ES2015中的有条件导出 [英] Conditional export in ES2015

问题描述

假设您正在开发一个polyfill，并且不希望填充一个类，如果该类已经存在于浏览器中.如何在ES6中完成此操作?以下内容无效，因为exports不是语句:

Let's say you're developing a polyfill and don't want to shim a class if it already exists in the browser.

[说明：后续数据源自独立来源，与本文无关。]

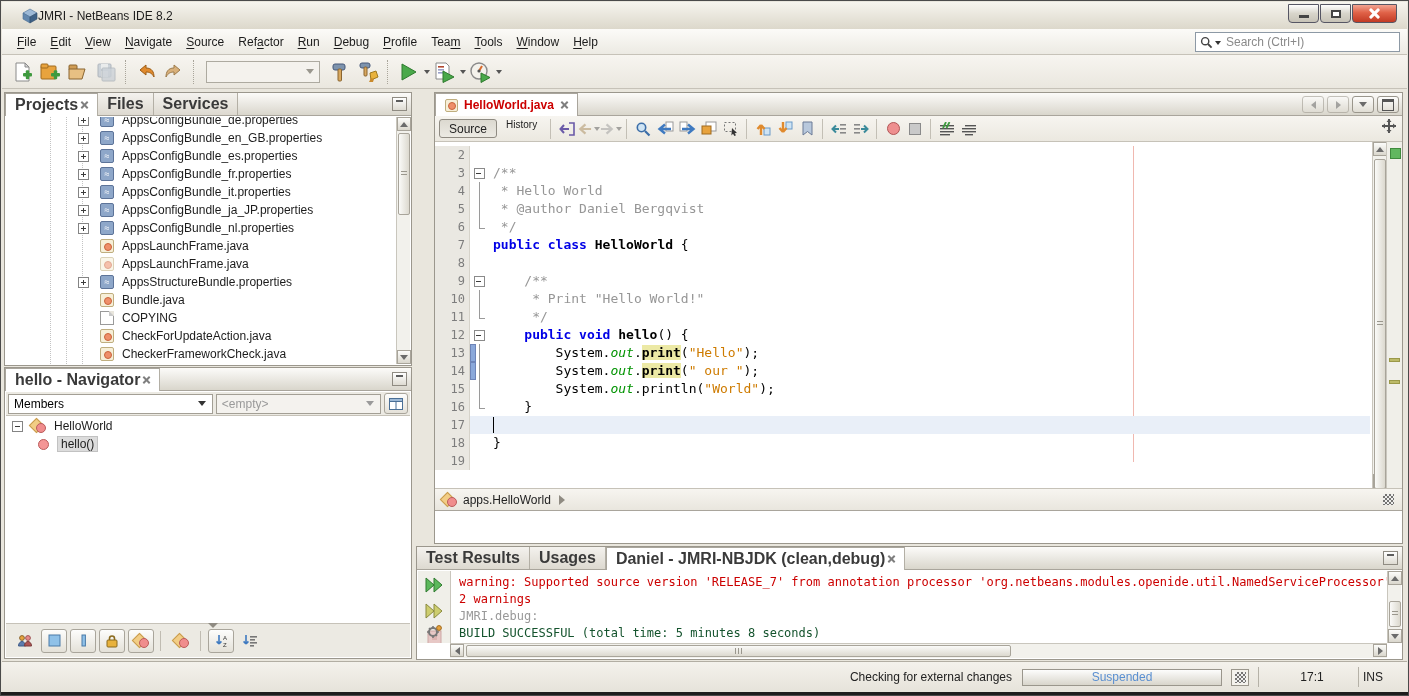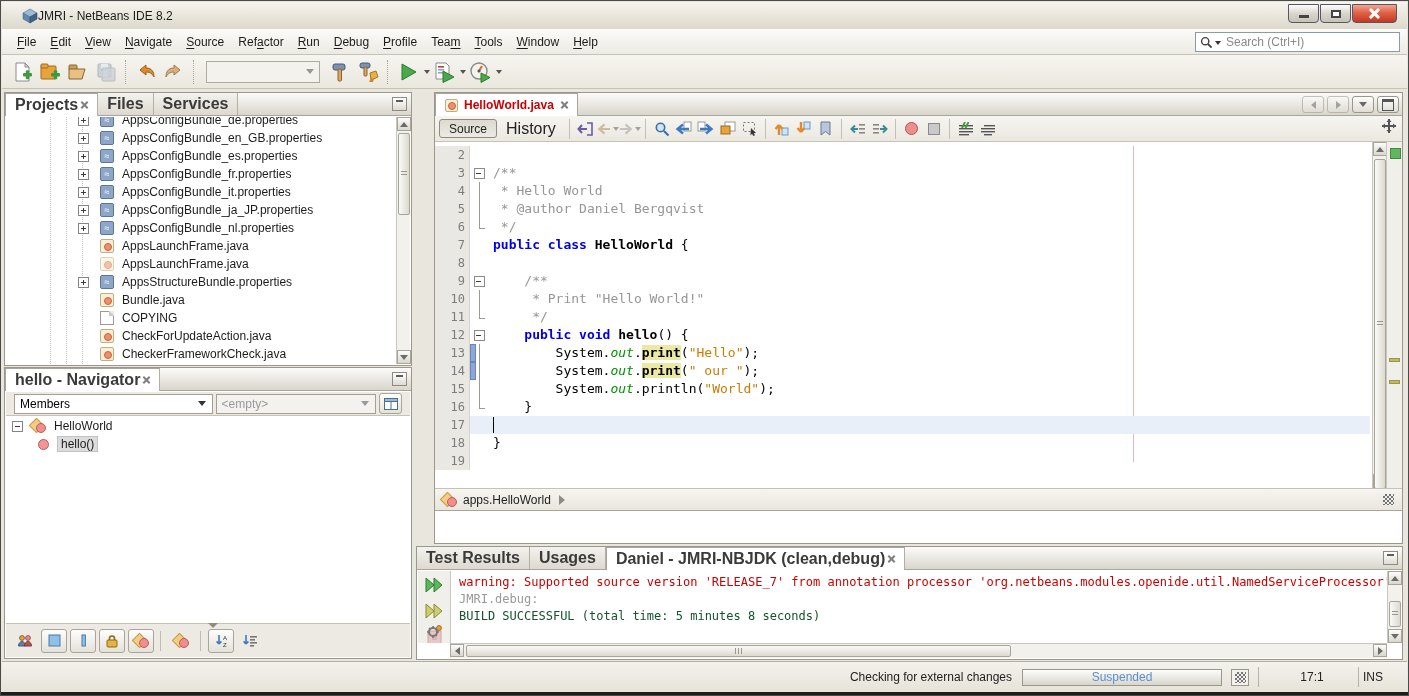"History" .histbtn { align-items: flex-end -> flex-start; font-size: 16px -> 10px }
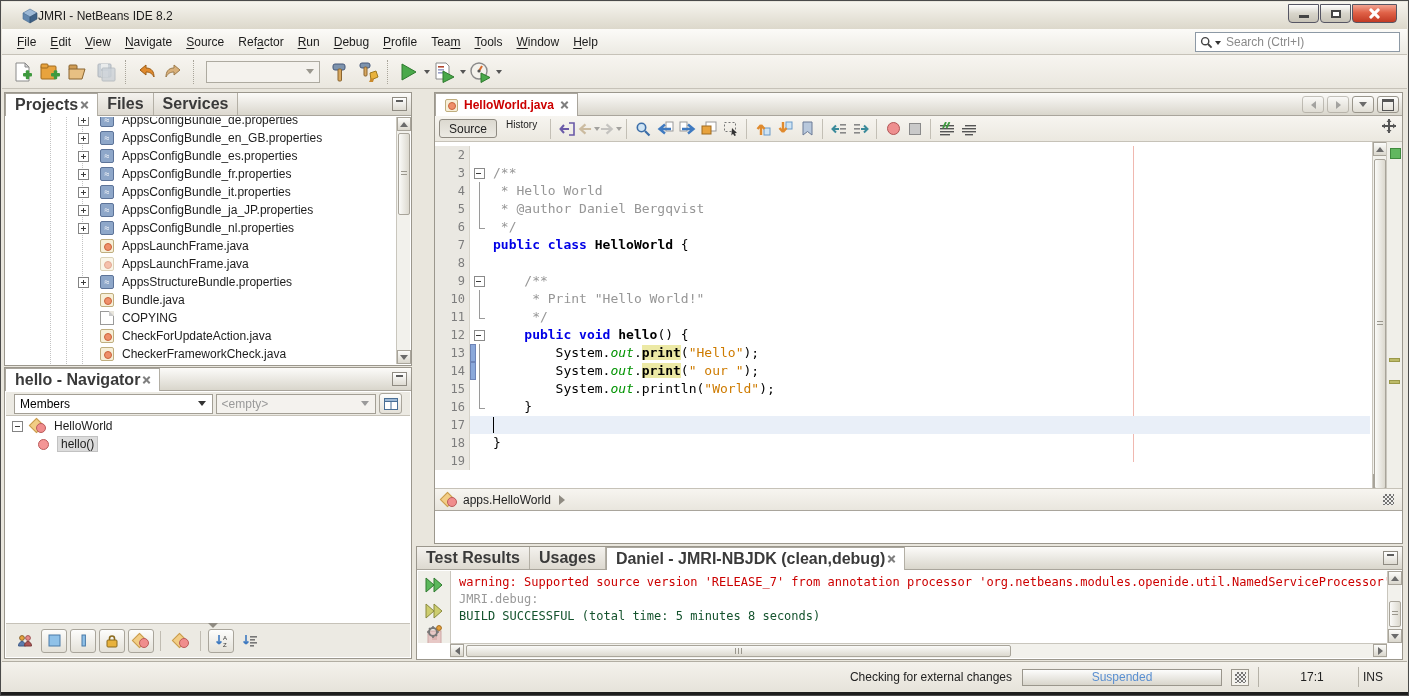"Members" .navfilters { padding: 0 8px -> 0 2px }
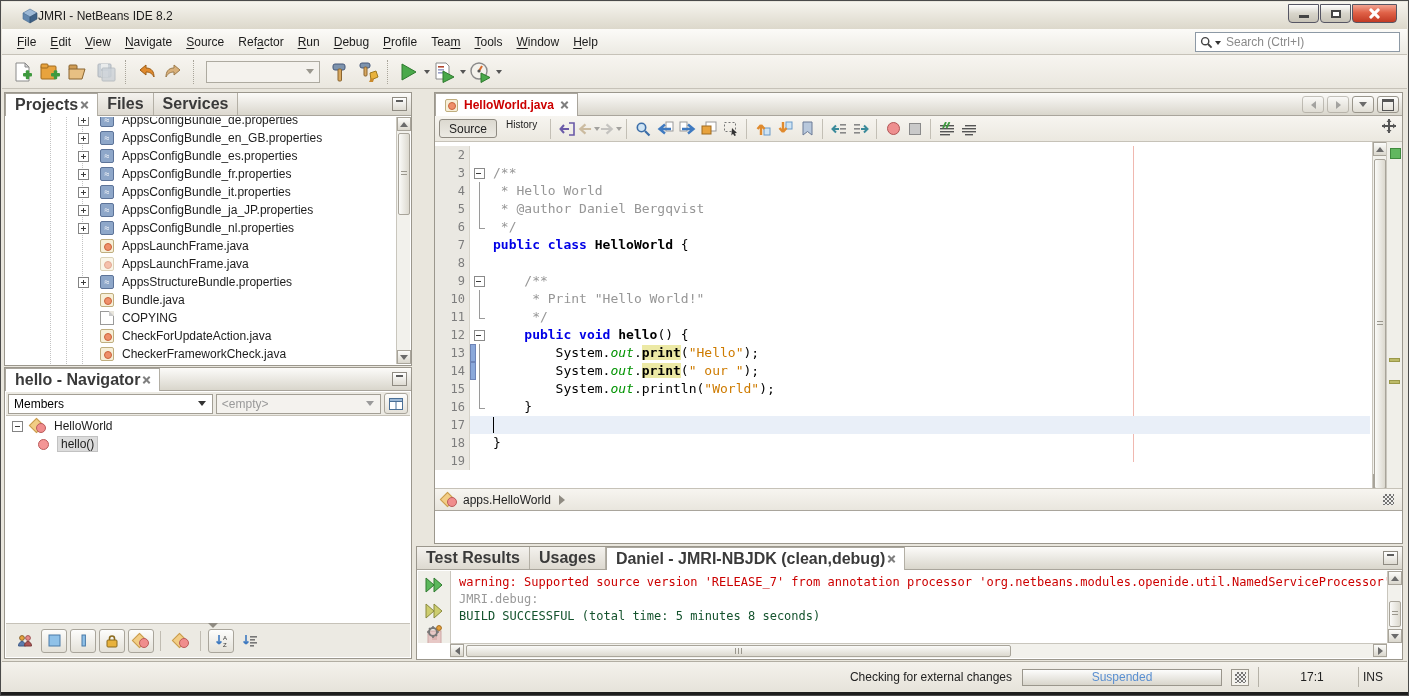"2 warnings" div.ol { html: none -> <div>2 warnings</div> }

How can this be done in ES6? The following is not valid because exports is not a statement:

if (typeof Foo === 'undefined') {
  export class Foo { ... }
}

如果以上条件的评估结果为false，则导入脚本应内置浏览器.

If the condition above evaluates to false, the importing script should get the browser built-in.

推荐答案

export应该是静态的.对于条件导出，可以使用CommonJS模块和exports.

export should be static. For conditional exports CommonJS modules and exports can be used.

应通过以下方式使用ES6模块进行处理:

It should be handled with ES6 modules this way:

export let Foo;

if (window.Foo === undefined) {
  Foo = class Foo { ... }
} else {
  Foo = window.Foo;
}

对于独立于平台的解决方案(在编译的代码中this可能不等于全局)window可以替换为

For platform-independent solution (this may not be equal to global in transpiled code) window can be replaced with

const root = (() => eval)()('this');
if (root.Foo === undefined) {
...

这利用了以这种方式设计的ES6模块的绑定功能

This exploits binding feature of ES6 modules which was designed this way to handle cyclic dependencies and explained greatly here.

在这种情况下，导出不是有条件的，但是绑定到此导出的Foo值是有条件的.

In this case export is not conditional, but Foo value that is bound to this export is conditional.

这篇关于ES2015中的有条件导出的文章就介绍到这了，希望我们推荐的答案对大家有所帮助，也希望大家多多支持IT屋！